Portfolio Asset Acquisition and Resolution
For the first quarter of 2011 ("Q1 2011"), our Portfolio Asset Acquisition and Resolution business segment reported $5.0 million in earnings – comprised primarily of $18.6 million in revenues, $1.7 million in equity in earnings of unconsolidated subsidiaries, and $10.7 million of operating costs and expenses. Earnings for Q1 2011 were positively impacted by an increase in revenue streams from our core investment activities and servicing platform (due to increased collections) in Q1 2011 compared to the prior year's first quarter, combined with lower impairment provisions from our consolidated and unconsolidated Portfolio Assets and loan investments. Additional information related to our Portfolio Asset Acquisition and Resolution business segment is included in the supplemental schedules of this release.
The Company's unrealized gross profit associated with its core portfolio assets totaled $150.2 million at March 31, 2011. Unrealized future gross profit is a non-GAAP measure. Refer to the Schedule of Estimated Unrealized Gross Profit from Portfolio Assets on page 9 of this release for a reconciliation of this measure with the most directly comparable financial measures calculated and presented in accordance with U.S. GAAP.

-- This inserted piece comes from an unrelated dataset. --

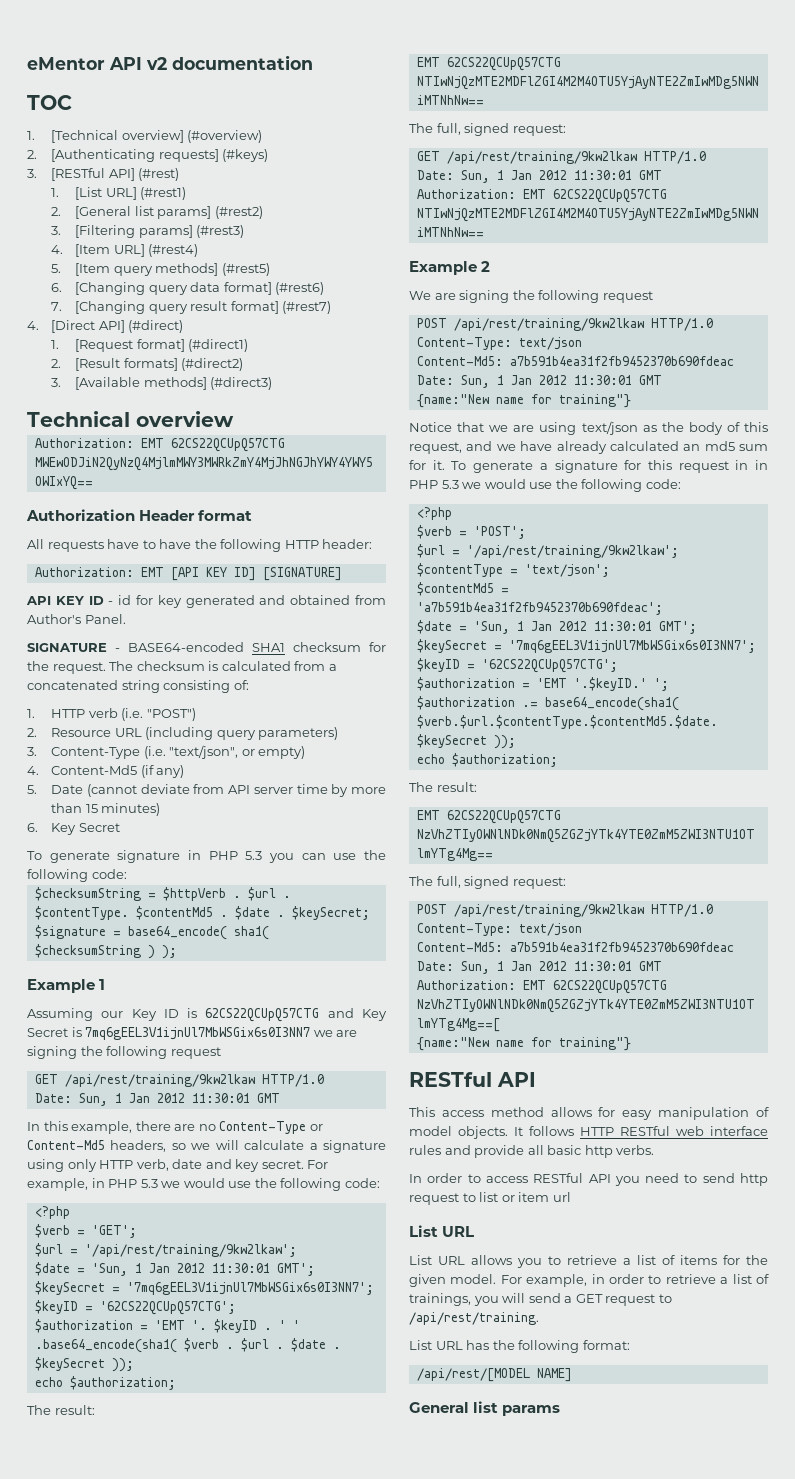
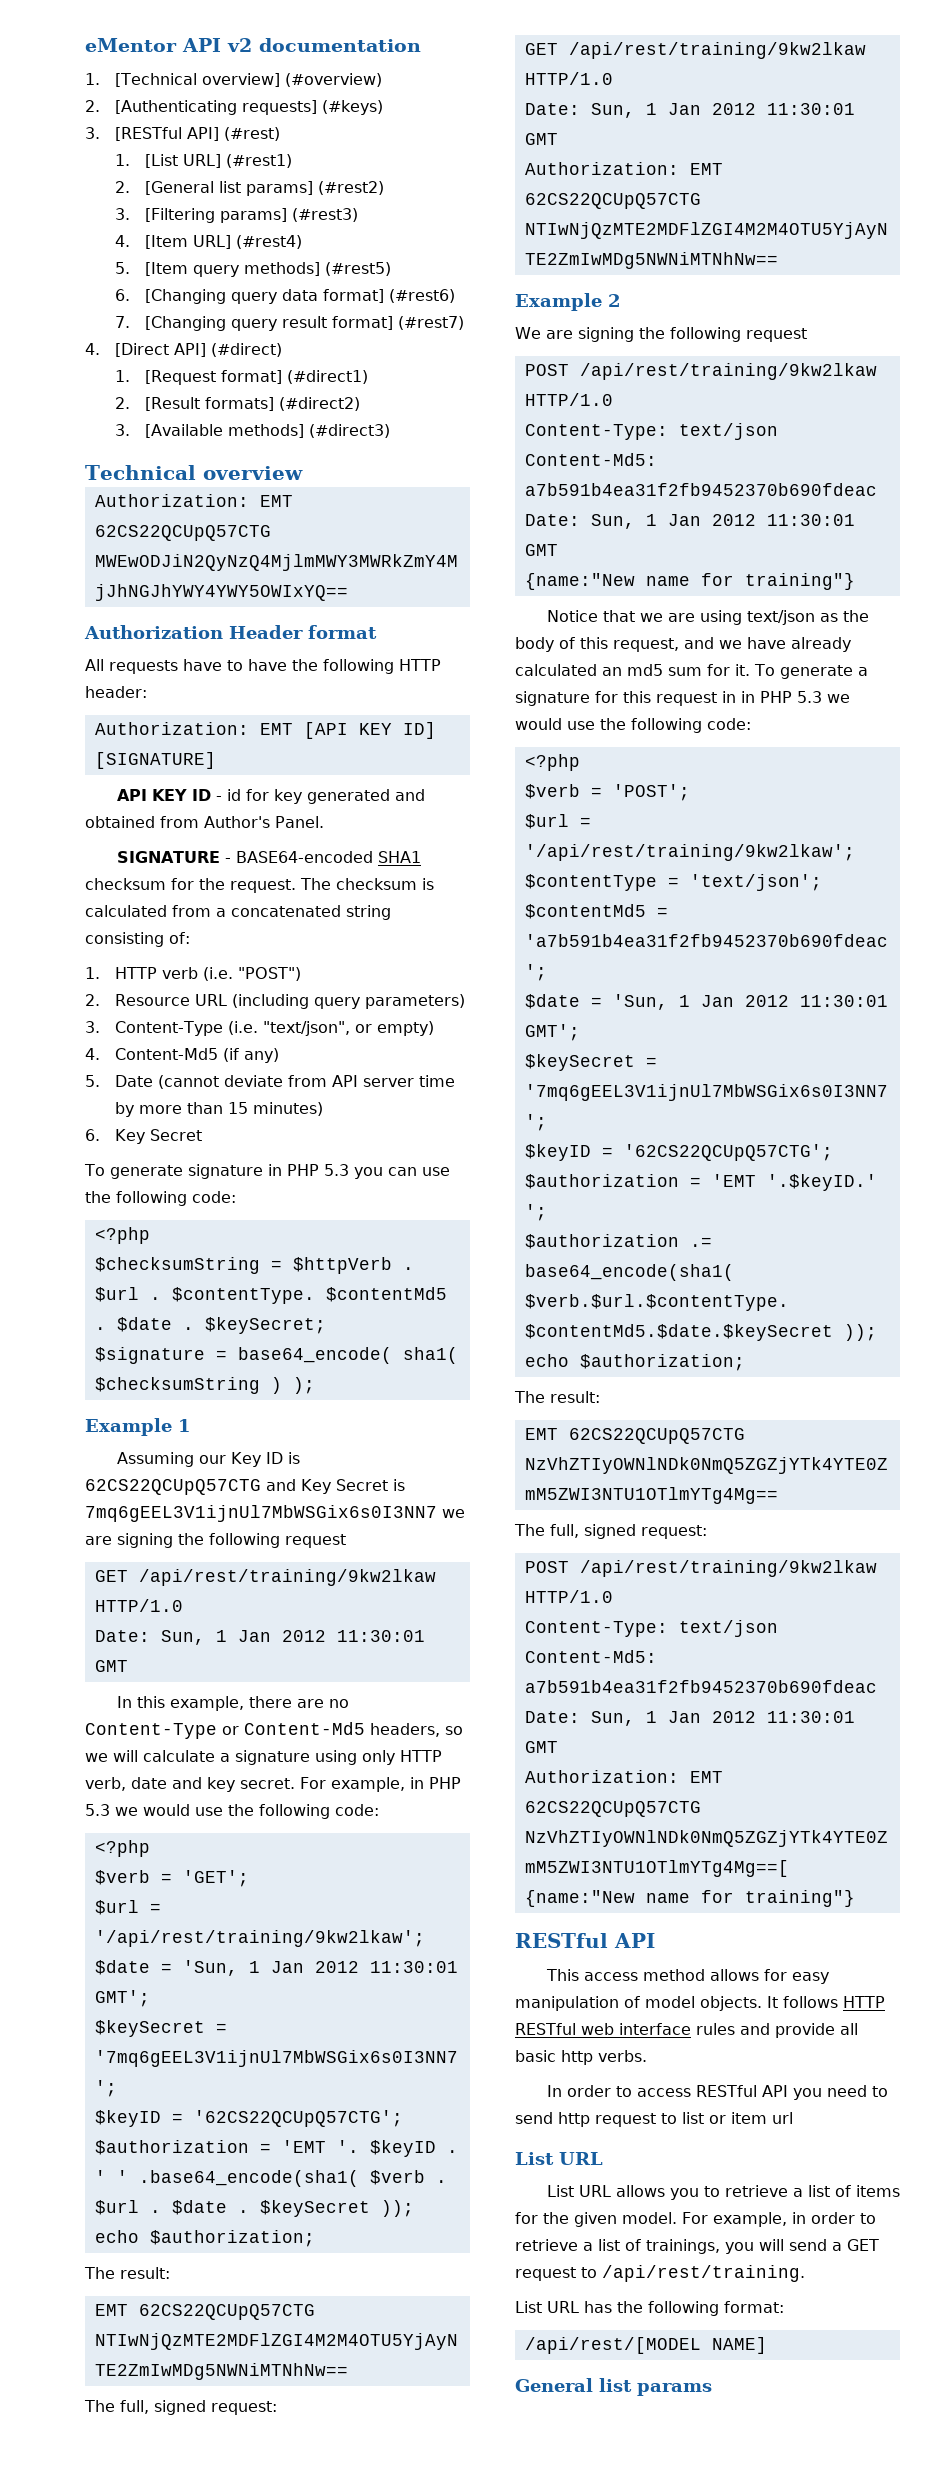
- TOC
  To generate signature in PHP 5.3 you can use the following code:
+ <?php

Special Situations Platform
Our Special Situations Platform business segment provided $0.5 million in earnings for Q1 2011 – comprised primarily of $2.2 million in revenues, $0.2 million in equity in earnings of unconsolidated subsidiaries, and $1.8 million of operating costs and expenses. Earnings for Q1 2011 were positively impacted by continued revenue streams from our loan investments and consolidated railroad operations, combined with no impairment provisions recorded during the quarter. However, Q1 2011 earnings were negatively impacted by a decline in equity in earnings from unconsolidated subsidiaries due mainly to seasonal losses recognized by some of our retail and manufacturing investees. Additional information related to our Special Situations Platform business segment is included in the supplemental schedules of this release.

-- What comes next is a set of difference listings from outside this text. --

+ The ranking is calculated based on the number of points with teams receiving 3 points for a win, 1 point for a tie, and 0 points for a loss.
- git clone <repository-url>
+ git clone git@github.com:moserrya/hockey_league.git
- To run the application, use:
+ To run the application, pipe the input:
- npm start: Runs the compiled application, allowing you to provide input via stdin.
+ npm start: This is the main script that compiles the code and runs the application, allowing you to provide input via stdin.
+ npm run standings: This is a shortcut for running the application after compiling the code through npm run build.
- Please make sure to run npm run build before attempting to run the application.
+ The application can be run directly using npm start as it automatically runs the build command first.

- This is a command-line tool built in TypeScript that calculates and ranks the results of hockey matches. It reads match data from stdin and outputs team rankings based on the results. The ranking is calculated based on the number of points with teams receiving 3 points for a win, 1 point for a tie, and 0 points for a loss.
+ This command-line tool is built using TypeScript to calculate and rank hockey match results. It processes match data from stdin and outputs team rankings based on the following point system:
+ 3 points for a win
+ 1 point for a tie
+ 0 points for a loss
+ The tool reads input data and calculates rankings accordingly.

A conference call will be held on Tuesday, May 10, 2011 at 9:00 a.m. Central Time to discuss Q1 2011 results. A question and answer session will follow the prepared remarks. Details to access the call and webcast are as follows:
FirstCity Financial Corporation is a diversified financial services company with operations dedicated primarily to distressed asset acquisitions and special situations investments. FirstCity has offices in the U.S. and affiliate organizations in Europe and Latin America. FirstCity common stock is listed on the NASDAQ Global Select Market (Nasdaq:FCFC).

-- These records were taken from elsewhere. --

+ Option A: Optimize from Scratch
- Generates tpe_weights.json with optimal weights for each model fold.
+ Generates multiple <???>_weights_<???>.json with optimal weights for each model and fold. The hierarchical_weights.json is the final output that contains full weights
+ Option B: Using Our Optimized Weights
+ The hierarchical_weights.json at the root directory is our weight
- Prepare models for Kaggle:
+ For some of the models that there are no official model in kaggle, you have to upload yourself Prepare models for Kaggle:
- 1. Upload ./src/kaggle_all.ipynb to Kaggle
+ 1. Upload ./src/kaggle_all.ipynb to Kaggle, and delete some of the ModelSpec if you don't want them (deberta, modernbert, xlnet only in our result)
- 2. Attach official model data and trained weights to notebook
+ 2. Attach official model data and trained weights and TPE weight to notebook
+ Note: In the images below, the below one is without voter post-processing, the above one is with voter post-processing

Cautionary Statement Regarding Forward-Looking Statements
FirstCity may from time to time make written or oral forward-looking statements, including statements contained in this press release, FirstCity's filings with the Securities and Exchange Commission ("SEC"), in its reports to stockholders and in other FirstCity communications. These statements relate to FirstCity's or management's intentions, hopes, beliefs, expectations, representations, projections, plans or predictions of the future and may be deemed to be forward-looking statements under the Private Securities Litigation Reform Act of 1995, Section 27A of the Securities Act of 1933, as amended, and Section 21E of the Securities Exchange Act of 1934, as amended. The forward-looking statements in this press release are based upon management's beliefs, assumptions and expectations of the Company's future operations and economic performance, taking into account currently available information. These statements are not statements of historical fact. Forward-looking statements involve risks and uncertainties, some of which are not currently known to us. Actual events or results may differ from those expressed or implied in any such forward-looking statements as a result of various factors and risks, including the precautionary statements included in this document and those contained from time to time in the Company's filings with the SEC including but not limited to its annual reports on Form 10-K, its quarterly reports on Form 10-Q, and its current reports on Form 8-K, filed with the SEC and available through the Company's website, which contain a more detailed discussion of the Company's business, including risks and uncertainties that may affect future results. Due to such uncertainties and risks, readers are cautioned not to place undue reliance on such forward-looking statements, which speak only as of the date hereof. Information in this press release may be superseded by more recent information or statements, which may be disclosed in later press releases, subsequent filings with the SEC or otherwise. The Company expressly disclaims any obligation or undertaking to release publicly any updates or revisions to any forward-looking statements contained herein to reflect any change in the Company's expectations with regard thereto or to reflect any change in events, conditions or circumstances on which any such forward-looking statements are based, in whole or in part.